Strikes are driven by crises of the workforce. The suffering should strike work. Strike, as the last resort, should affect the ruling, not the suppressed. Reasons for strike: lower wages, wage stagnation, inflation, and cost of living. Layoffs, outsourcing, the employment instability. Inadequate healthcare, pensions, unsafe workplaces, and hard working conditions. Suppression of union activities, refusal to collective bargaining. Govt policies weakening labor protections, right to work. Income inequality, austerity measures, cuts to public services, as in the historical 1926 UK Strike, and recent strikes in France against pension reforms. Solidarity to other employees. Neglect of worker demands, unions in decision-making. Authoritarian regimes undermine democratic rights, as in Poland during the 1980s strikes.
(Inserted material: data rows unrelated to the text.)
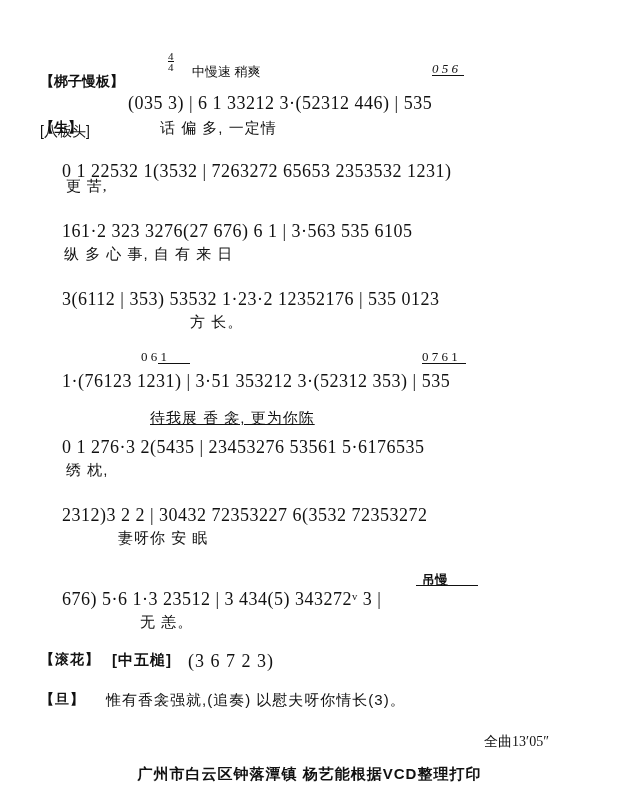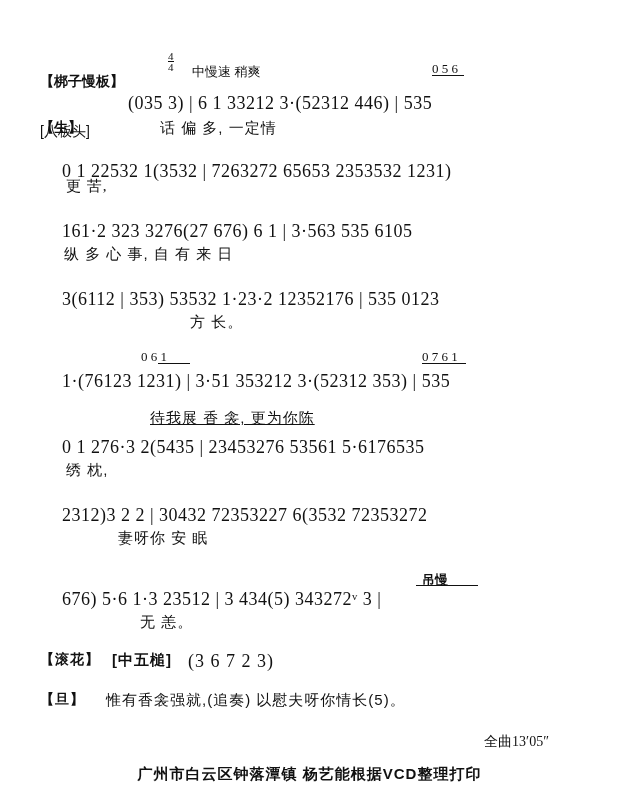--- a/index.html
+++ b/index.html
@@ -113,21 +113,21 @@
 
 <div class="page">
   <div class="score">
 
     <div class="line" style="height:66px;">
       <span class="meter" style="left:128px; top:-4px;">
         <span class="t">4</span>
         <span class="b">4</span>
       </span>
       <span class="smalltag" style="left:152px; top:8px;">中慢速 稍爽</span>
-      <span class="tiny" style="left:392px; top:6px; font-size:13px;">0 5 6</span>
+      <span class="tiny" style="left:392px; top:6px; font-size:13px;font-style:italic;">0 5 6</span>
       <div class="beam" style="left:392px; top:20px; width:32px;"></div>
 
       <span class="tag" style="position:absolute; left:0; top:18px;">【梆子慢板】</span>
       <span class="tag" style="position:absolute; left:0; top:40px; font-weight:normal;margin-top:28px;">[八板头]</span>
 
       <span class="nums" style="left:88px; top:38px;">(035 3) | 6 1  33212  3·(52312  446) | 535</span>
       <span class="role" style="left:0; top:64px;">【生】</span>
       <span class="lyr" style="left:120px; top:64px;">话 偏 多,        一定情</span>
     </div>
 
@@ -175,20 +175,20 @@
 
     <div class="bottomblock">
       <div class="textline" style="position:relative; height:22px;">
         <span class="tag" style="position:absolute; left:0; top:0;">【滚花】</span>
         <span style="position:absolute; left:72px; top:0; font-weight:bold;">[中五槌]</span>
         <span style="position:absolute; left:148px; top:0; font-family:'Liberation Serif', serif; font-size:18px;">(3 6 7 2 3)</span>
       </div>
 
       <div class="textline" style="position:relative; height:24px; margin-top:18px;">
         <span class="tag" style="position:absolute; left:0; top:0;">【旦】</span>
-        <span style="position:absolute; left:66px; top:0;">惟有香衾强就,(追奏) 以慰夫呀你情长(5)。</span>
+        <span style="position:absolute; left:66px; top:0;">惟有香衾强就,(追奏) 以慰夫呀你情长(3)。</span>
       </div>
     </div>
 
     <div class="footer-dur">全曲13′05″</div>
     <div class="footer-credit">广州市白云区钟落潭镇 杨艺能根据VCD整理打印</div>
   </div>
 </div>
 
 </body></html>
Strikes demonstrate the collective strength of workers. Multi-sector strike disrupts the economy. The 2019 Indian general strike by 20 crore workers forced attention to labor law reforms and economic policies. The 2011 Greek strikes opposed EU austerity measures. The 1970s Italian "Hot Autumn" strikes combined economic demands with social reforms. Strikes non-violently challenge authoritarianism, anti-labor policies. The 1980 shipyard strike in Poland sparked a nationwide movement, contributing to a fall in rule. Recent strikes in France, India, the South Africa focused on economic demands, neoliberal reforms, privatization, and climate change.